CLA is an essential, but minor component of fats that enters the human body primarily from the sources of dairy products and meat from ruminant animals [11]. The physiological properties of CLA have received considerable attention over the past few decades due to their documented health-promoting benefits and biological functions. The main health properties described of CLA include the reduction of carcinogenesis, diabetes, obesity and atherosclerosis in different animal and cell line studies [12]. Although CLA was firstly reported by Booth in 1935 in butterfat, one of the first health beneficial properties attributed to CLA was its anti-carcinogenic effects discovered in the late 70 s by Pariza et al. [13][14]. The CLA was described as an anti-carcinogen isolated from fried ground beef [14][15][16]. Since then, various studies (in vivo and in vitro) demonstrated that CLA could act by promoting the inhibitory effects on tumor cell growth [17]. However, the mechanisms of action through which CLA acts against cancer are not fully clear at present. Another important question is the dose and which isomer is necessary to bring the desired beneficial effects. In most of the studies, CLA mixture was demonstrated as a potential anti-cancer agent to regulate the tumor growth through different metabolic pathways and to alter lipid peroxidation, cell proliferation and apoptosis [18]. Some of the studies demonstrated the effective dose of a single isomer c9, t11-CLA, but not t10, c12-CLA [17][18][19]. Contrary to the initial studies, there have been few reports of CLA that did not show any inhibitory effects against cancer and even showed promotion on tumor progression [20].

2. Cellular Mechanisms by Which CLA May Inhibit Cancer

Overall, data from various cancer studies on animal, cell and human tumorigenesis with CLA provided abundant evidence that CLA can act as an anti-cancer agent. The examples of potential mechanisms of action to elucidate the role of CLA in modulating carcinogenesis on the stages of initiation, promotion, and progression are explained below.

2.1. Anti-Cancer Initiation

The anti-cancer initiation action of CLA can be attributed to the DNA damage leading to mutagenesis. The results from testing the chemoprotective effects on animal cell lines in the bladder (TSU-Pr1) showed that CLA decreased DNA synthesis and induced apoptosis in TSU-Pr1 cells. CLA was considered to act as an inhibitor of DNA synthesis [21]. Some studies originally believed that the anti-carcinogenic effects of CLA were due to its antioxidant activity. They reported the antioxidant activity of CLA by tracking the inhibition of CLA on the chelation of iron by β-hydroxy derivatives (Fenton reaction - catalysis of hydrogen peroxide) [14][15][22]. In a more recent study, Yu et al. demonstrated the protective effect of CLA against free scavenging radicals [23]. Another hypothesis suggested that the anti-carcinogenic activity of CLA was due to its antioxidant properties, promoting the in situ defense mechanism against free radical attacks on the cell membrane [24]. The supplementation of β-carotene in combination with CLA may be cytotoxic to human malignant melanoma and breast cancer cells in vitro [25]. CLA performed in vitro antioxidant activity by protecting the cells from peroxidation [23][25]. These results did not give any strong evidence and therefore it has not been conclusively established whether CLA works as an antioxidant. Further study is needed to resolve the relationship between the anti-cancer effects and antioxidant activity of CLA.

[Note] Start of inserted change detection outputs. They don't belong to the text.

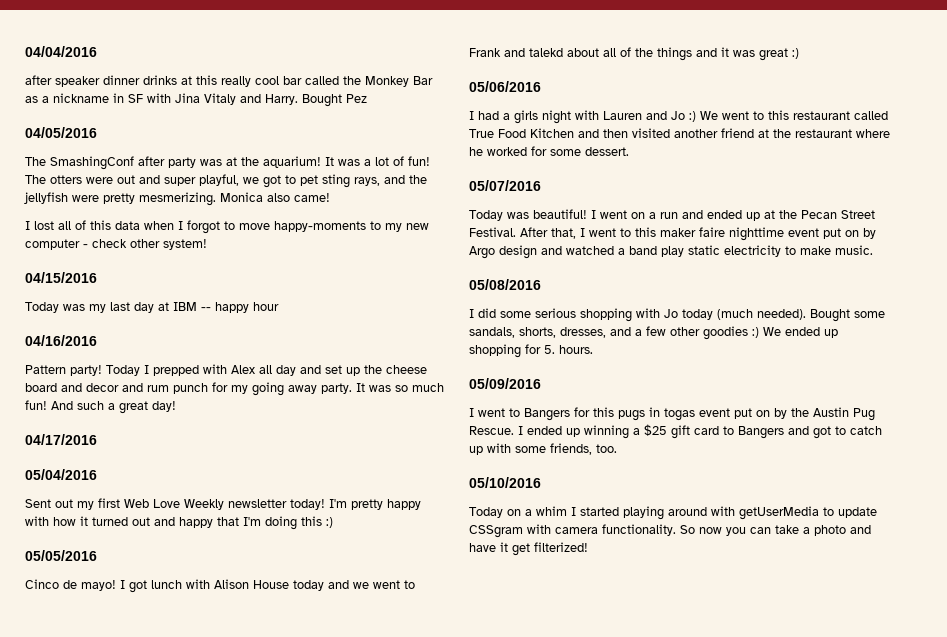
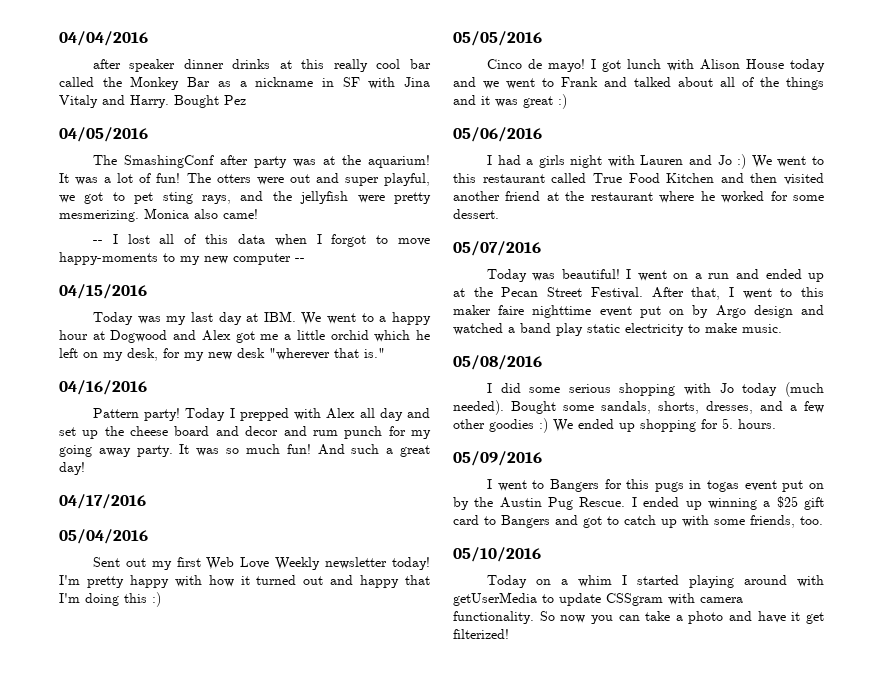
- I lost all of this data when I forgot to move happy-moments to my new computer - check other system!
+ -- I lost all of this data when I forgot to move happy-moments to my new computer --
- Today was my last day at IBM -- happy hour
+ Today was my last day at IBM. We went to a happy hour at Dogwood and Alex got me a little orchid which he left on my desk, for my new desk "wherever that is."
- I got lunch with Alison House today and we went to Frank and talekd about all of the things and it was great :)
+ I got lunch with Alison House today and we went to Frank and talked about all of the things and it was great :)

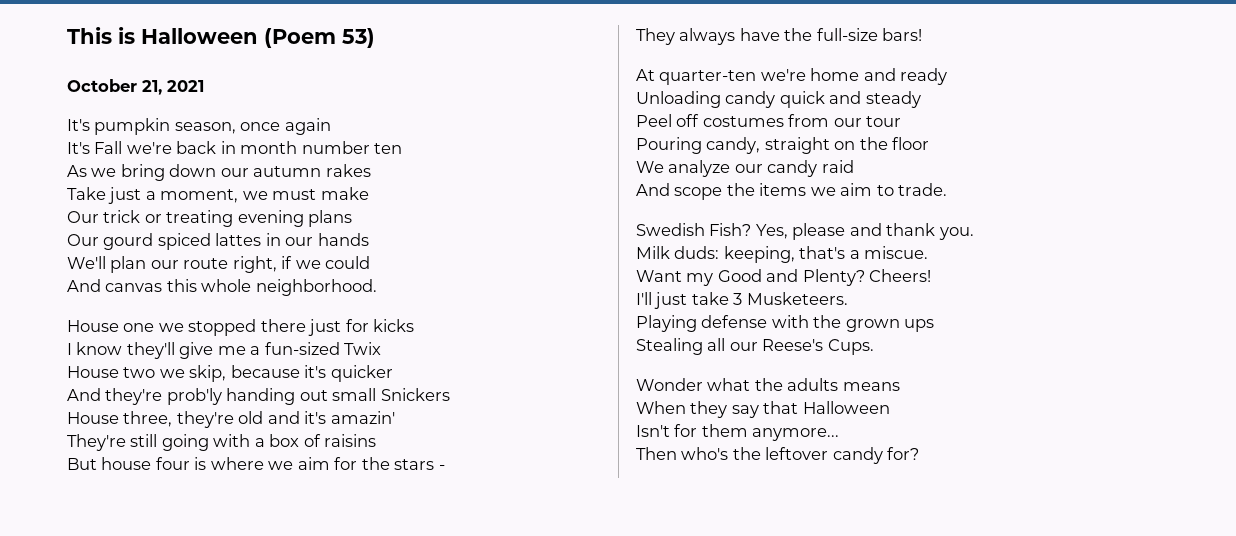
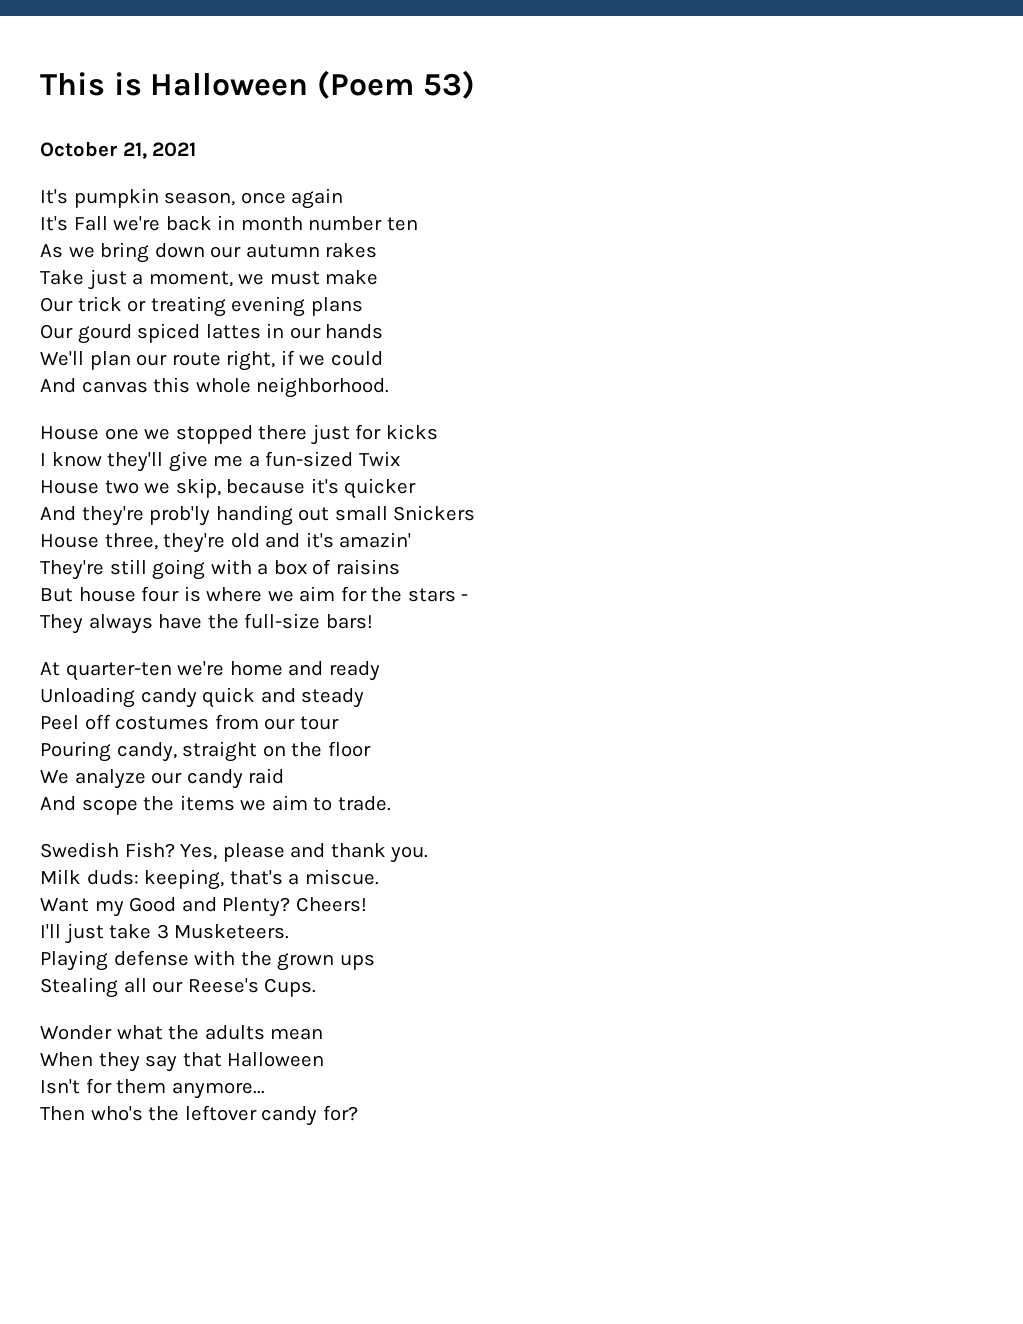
- Wonder what the adults means
+ Wonder what the adults mean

2.2. Anti-Cancer Promotion

The anti-promotional activity of CLA against cancer has been evaluated in several studies. The results suggested few potential mechanisms between CLA and animal/cell studies are likely to be involved: alternation of eicosanoid metabolism (COX-2, 5-LOX), induction of apoptosis (bcl-2), cell proliferation (c-myc), effects of PPAR. Belury et al. suggested that CLA affects the composition of the cell membrane, which, in turn alters eicosanoid synthesis [26]. A few studies also suggested that CLA acts as a preventive agent on eicosanoid metabolism which has a focus on tumor induction [27]. The reduction of eicosanoid was also monitored by the inhibition of the glycoprotein enzyme COX, responsible for the synthesis of prostaglandins and thromboxanes from arachidonic acid. Urquhart et al. investigated the role of CLA in the regulation of eicosanoid synthesis. They used selective inhibitor (indomethacin) for COX-1 and incubated it on human saphenous vein endothelial cells (HSVEC) with CLA (50:50, mixture of c9, t11 and t10, c12-CLA). The addition of CLA to HSVEC cells resulted in inhibition of eicosanoid production, suggesting that the cancer-preventive role of CLA in carcinogenesis was mediated through the inhibition of COX-1. The CLA mixture proved its beneficial anti-inflammatory effects that contributed to its anti-carcinogenic properties [27].

2.3. Anti-Proliferative

Previous studies in this report have documented the anti-proliferative properties of CLA. Tumorigenesis can be reduced by inhibiting cell growth or by increasing apoptosis. CLA has been demonstrated to stimulate the accumulation of proteins such as p27, p53 and p21, which have an additional role in tumor suppression [28][29][30]. Previously, CLA was presented to induce several tumors present in mammary, breast, colon and prostate tissues. The biochemical and molecular mechanisms to describe its anti-tumor effects have been suggested, but at the cellular level, exclusion of cancerous cells was manifested through a process of programmed cell death, called apoptosis [31][32][33][34]. Apoptosis depends on the activity of the Bcl-2 regulator proteins which are believed to work as an apoptosis “suppressor gene” [35]. In mitochondria, the release of cytochrome c to the cytosol is partially controlled by members of the Bcl-2 family. They inhibit the onset of apoptosis by blockage of the protein-conducting channels. They select and maintain the long-living cells in the G0 phase of the cell cycle [36]. Previously, we reported that Bcl-2 expression was decreased in various tumor lesions of animals fed with CLA [37][33]. It was showed that CLA inhibited the proliferation of colon and prostate cancer cells through the induction of apoptosis, attributing to its ability to down-regulate ErbB3 signaling and PI3/Akt pathway [37][38]. Furthermore, another study demonstrated that CLA targeted Bcl-2 by triggering apoptosis of p53 mutant mammary tumor cells [39]. As follows, the anti-proliferative effects of CLA appeared to be linked to the induction of apoptosis. In particular, we proposed a schematic model of the mechanism on CLA against carcinogenesis. It has been previously reported that CLA induced lipid metabolism and activated a group of nuclear transcription factors (PPARn). We predicted a model of peroxisome proliferation induced by CLA which resulted in apoptosis. The model was inspired by CLA inhibition in hepatic tumor cell lines (Figure 2). More details on the effects of each individual molecule can be found in the experimental studies [40][41][42][43].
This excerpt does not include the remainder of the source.